Badu, yang mulai merasakan kenaifan teori Kobar, akhirnya tertawa keras. "Hahaha, jadi maling lewat depan mata kita, kita pantau dulu, gitu? Ya kalau malingnya sudah lari jauh, baru kita bilang, 'Santai, asal selamat!'?"
Kahar tak bisa menahan tawanya mendengar candaan Badu, "Kalau terlalu lambat, malingnya malah selamat, bukan kita!"
Rijal, mencoba mengembalikan diskusi ke jalur serius, berkata, "Sebenarnya, intinya bukan soal lambat atau cepat, tapi soal bijaksana. Dalam situasi tertentu, kita harus cepat, tapi tetap hati-hati. Dalam situasi lain, kita bisa santai, tapi tetap fokus. Bukan soal kecepatan, tapi cara kita mengelola waktu."
Kobar, yang merasa pembela filosofi lambat asal selamat, akhirnya mengangguk setuju. "Baiklah, mungkin benar kata kalian. Kadang kita harus cepat, kadang lambat. Tapi tetap saja, orang sekarang kebanyakan tergesa-gesa tanpa berpikir panjang. Lihat saja bagaimana orang-orang di kampung ini rebutan bantuan sosial, padahal yang sabar bisa dapat juga. Itu namanya tergesa-gesa tapi nggak selamat."
Kahar mengangguk, "Betul. Orang-orang terlalu takut kehabisan rezeki, padahal rezeki itu datang pada waktunya. Nggak perlu ngebut-ngebut, yang penting terus berusaha."
Badu, dengan gaya khasnya yang santai tapi tajam, menimpali, "Iya, tapi kalau kita terlalu lambat, rezeki malah kabur duluan. Tetangga kita malah yang dapet. Jadi, kita harus punya keseimbangan antara lambat dan cepat.
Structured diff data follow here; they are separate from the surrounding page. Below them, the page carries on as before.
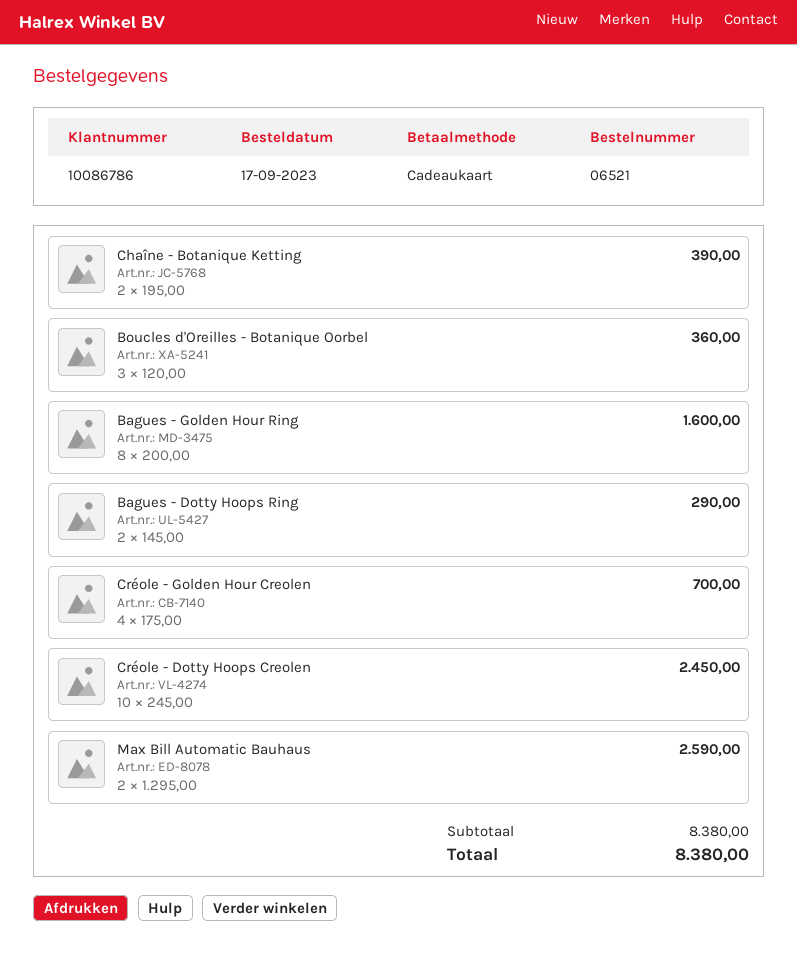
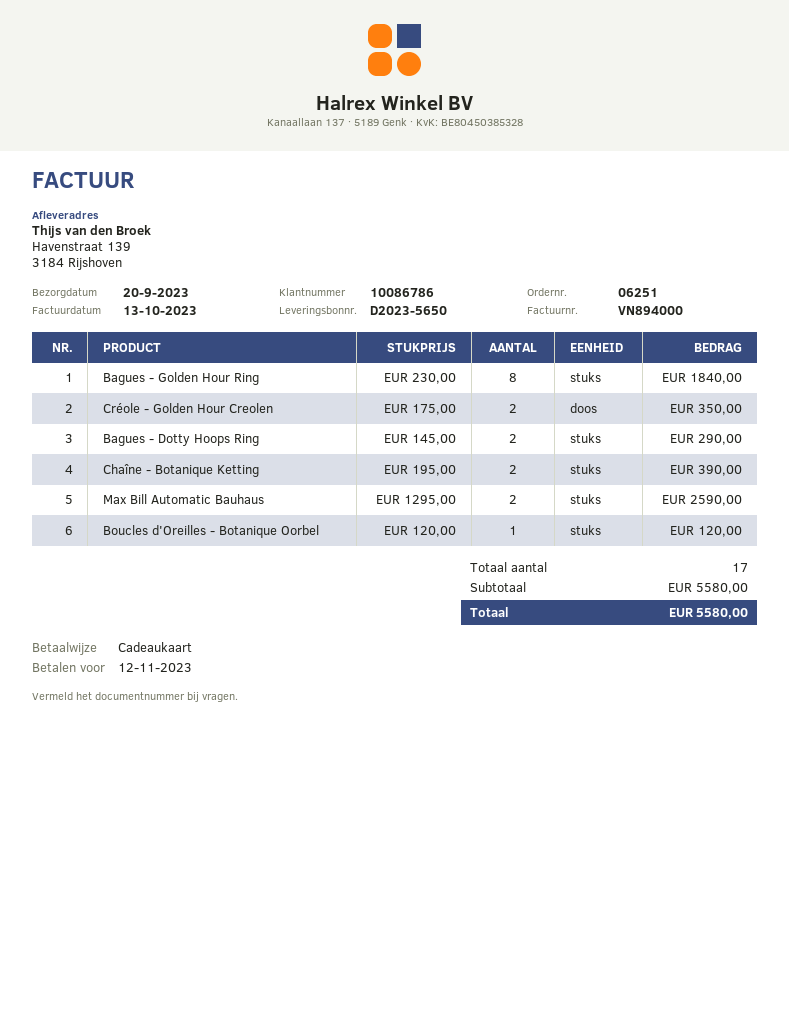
order number: 06521 -> 06251
Boucles d'Oreilles - Botanique Oorbel: 3 x 120.00 = 360.00 -> 1 x 120.00 = 120.00
Bagues - Golden Hour Ring: 8 x 200.00 = 1600.00 -> 8 x 230.00 = 1840.00
Créole - Golden Hour Creolen: 4 x 175.00 = 700.00 -> 2 x 175.00 = 350.00
Créole - Dotty Hoops Creolen: 10 x 245.00 = 2450.00 -> none
subtotal: 8380.00 -> 5580.00
total: 8380.00 -> 5580.00

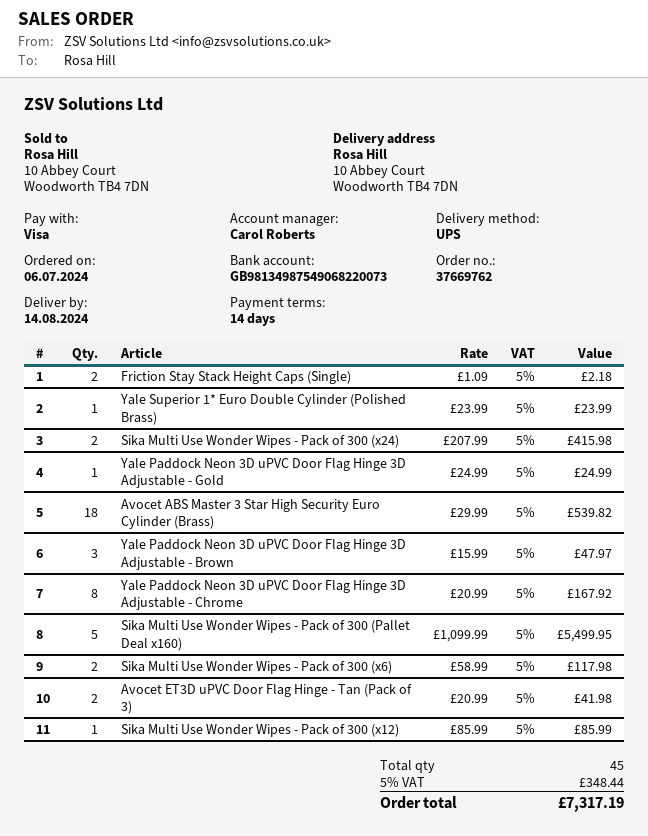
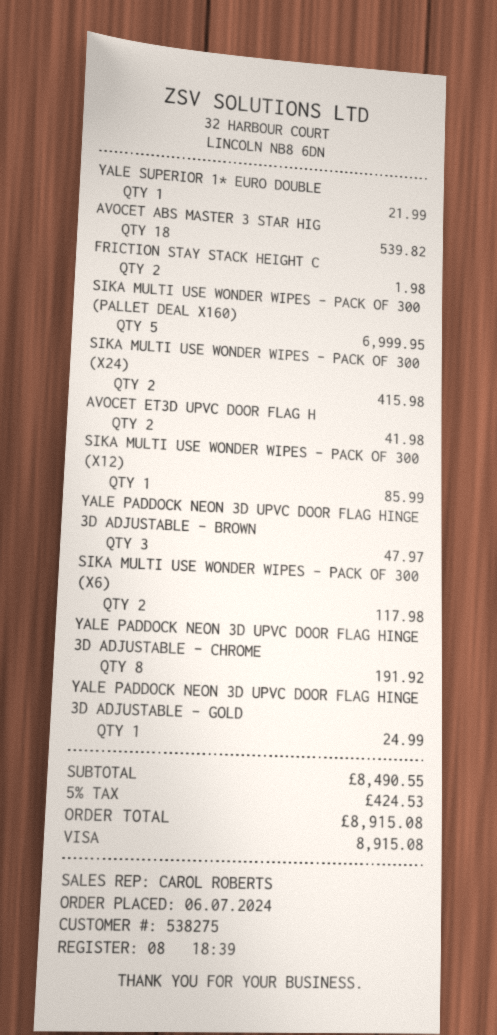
Friction Stay Stack Height Caps (Single): 2 for 2.18 -> 2 for 1.98
Yale Superior 1* Euro Double Cylinder (Polished Brass): 1 for 23.99 -> 1 for 21.99
Yale Paddock Neon 3D uPVC Door Flag Hinge 3D Adjustable - Chrome: 8 for 167.92 -> 8 for 191.92
Sika Multi Use Wonder Wipes - Pack of 300 (Pallet Deal x160): 5 for 5499.95 -> 5 for 6999.95
tax: 5% = 348.44 -> 5% = 424.53
total: 7317.19 -> 8915.08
Tapi, kayaknya aku lebih pilih cepat kalau soal rezeki."
Semua tertawa mendengar logika praktis Badu. Kobar, yang tadinya ngotot soal lambat, akhirnya tersenyum dan berkata, "Ya, mungkin memang seperti itu. Filosofi lambat asal selamat bisa diterapkan dalam banyak hal, tapi ada saatnya juga kita harus cepat dan tanggap."
Rijal menutup percakapan dengan bijak, "Pada akhirnya, yang penting adalah kita tahu kapan harus lambat dan kapan harus cepat. Hidup ini bukan perlombaan, tapi juga bukan waktu untuk tidur. Kita harus terus bergerak, dengan ritme yang sesuai. Lambat asal selamat itu bagus, asal tahu kapan waktunya."
Malam itu, di bawah lampu ronda yang temaram, Kobar, Kahar, Badu, dan Rijal merenung. Mereka menyadari bahwa dalam hidup, ritme bukan hanya tentang lambat atau cepat, tapi tentang bijaksana mengelola waktu dan prioritas. Dan meskipun mereka masih bercanda tentang maling yang lolos karena kelambatan mereka, mereka paham bahwa dalam keseimbangan itulah hidup yang sebenarnya.